## REQUIRED WORK
Apart from the pictures, every line below is to be set down exactly.

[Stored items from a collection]
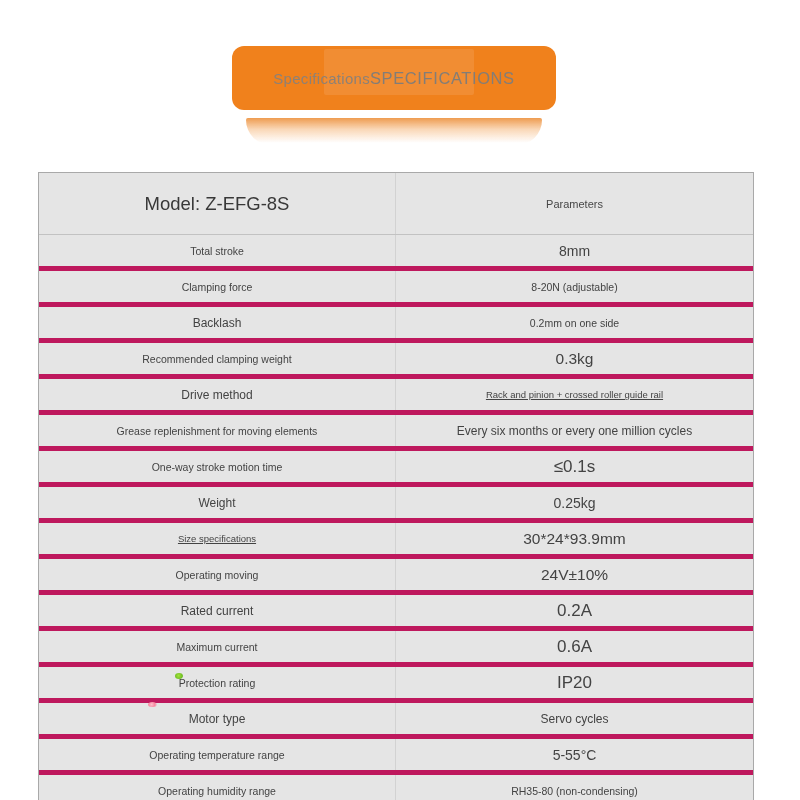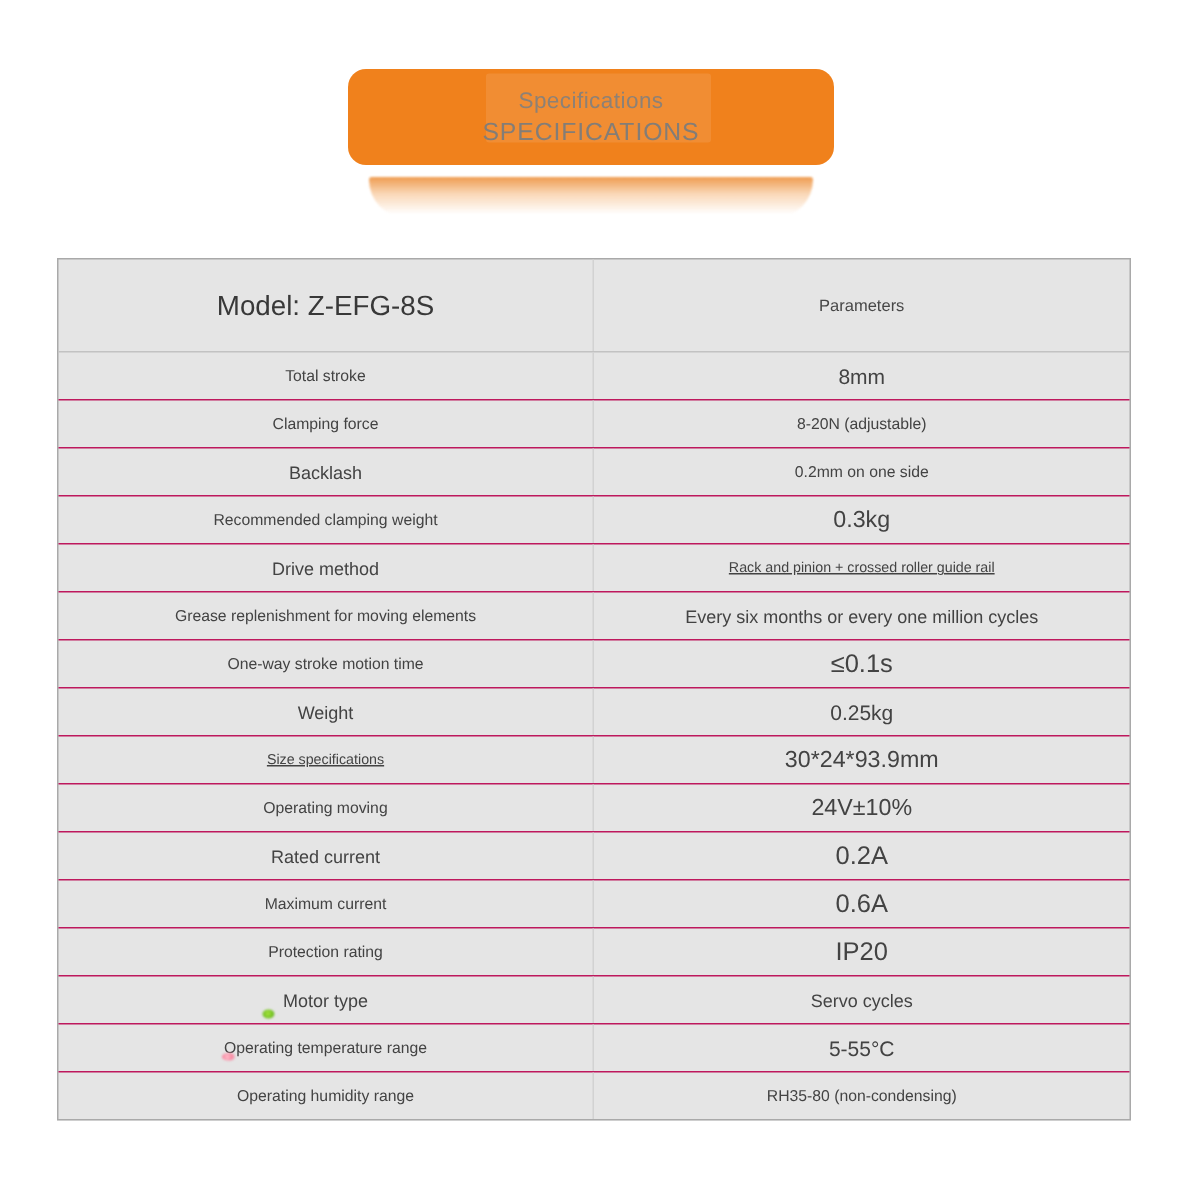--- a/index.html
+++ b/index.html
@@ -5,21 +5,21 @@
   html,body{margin:0;padding:0;}
   body{
     width:800px;height:800px;background:#ffffff;position:relative;
     font-family:"Liberation Sans","DejaVu Sans",sans-serif;
     overflow:hidden;
   }
   
   .banner{
     position:absolute;left:232px;top:46px;width:324px;height:64px;
     border-radius:12px;
-    display:flex;flex-direction:column;align-items:center;justify-content:center;
+    display:flex;flex-direction:row;align-items:center;justify-content:center;
     line-height:21px;
   }
   .banner-overlay{
     position:absolute;left:92px;top:3px;width:150px;height:46px;
     background:rgba(255,255,255,0.10);border-radius:2px;
     pointer-events:none;
   }
   .banner-line1{font-size:15px;color:#8d8176;letter-spacing:.3px;position:relative;}
   .banner-line2{font-size:16.5px;color:#837d77;letter-spacing:.6px;position:relative;}
   .reflection{
@@ -29,21 +29,21 @@
     filter:blur(0.6px);
   }
   
   .spec-table{
     position:absolute;left:38px;top:172px;width:716px;
     border:1px solid #a9a9a9;background:#e5e5e5;box-sizing:border-box;
     color:#434343;
   }
   .header-row,.row{display:grid;grid-template-columns:357px 1fr;}
   .header-row{height:61px;border-bottom:1px solid #c2c2c2;}
-  .row{height:31px;border-bottom:1px solid #be185d;}
+  .row{height:31px;border-bottom:5px solid #be185d;}
   .row:last-child{border-bottom:none;}
   .cell{
     display:flex;align-items:center;justify-content:center;
     text-align:center;box-sizing:border-box;overflow:hidden;
   }
   .cell.left{border-right:1px solid #d2d2d2;}
   .header-model{font-size:18.5px;color:#383838;}
   .header-params{font-size:11px;color:#474747;}
   
   .fs-xs{font-size:9.5px;text-decoration:underline;}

## TASK RESULT
--- a/index.html
+++ b/index.html
@@ -5,21 +5,21 @@
   html,body{margin:0;padding:0;}
   body{
     width:800px;height:800px;background:#ffffff;position:relative;
     font-family:"Liberation Sans","DejaVu Sans",sans-serif;
     overflow:hidden;
   }
   
   .banner{
     position:absolute;left:232px;top:46px;width:324px;height:64px;
     border-radius:12px;
-    display:flex;flex-direction:column;align-items:center;justify-content:center;
+    display:flex;flex-direction:row;align-items:center;justify-content:center;
     line-height:21px;
   }
   .banner-overlay{
     position:absolute;left:92px;top:3px;width:150px;height:46px;
     background:rgba(255,255,255,0.10);border-radius:2px;
     pointer-events:none;
   }
   .banner-line1{font-size:15px;color:#8d8176;letter-spacing:.3px;position:relative;}
   .banner-line2{font-size:16.5px;color:#837d77;letter-spacing:.6px;position:relative;}
   .reflection{
@@ -29,21 +29,21 @@
     filter:blur(0.6px);
   }
   
   .spec-table{
     position:absolute;left:38px;top:172px;width:716px;
     border:1px solid #a9a9a9;background:#e5e5e5;box-sizing:border-box;
     color:#434343;
   }
   .header-row,.row{display:grid;grid-template-columns:357px 1fr;}
   .header-row{height:61px;border-bottom:1px solid #c2c2c2;}
-  .row{height:31px;border-bottom:1px solid #be185d;}
+  .row{height:31px;border-bottom:5px solid #be185d;}
   .row:last-child{border-bottom:none;}
   .cell{
     display:flex;align-items:center;justify-content:center;
     text-align:center;box-sizing:border-box;overflow:hidden;
   }
   .cell.left{border-right:1px solid #d2d2d2;}
   .header-model{font-size:18.5px;color:#383838;}
   .header-params{font-size:11px;color:#474747;}
   
   .fs-xs{font-size:9.5px;text-decoration:underline;}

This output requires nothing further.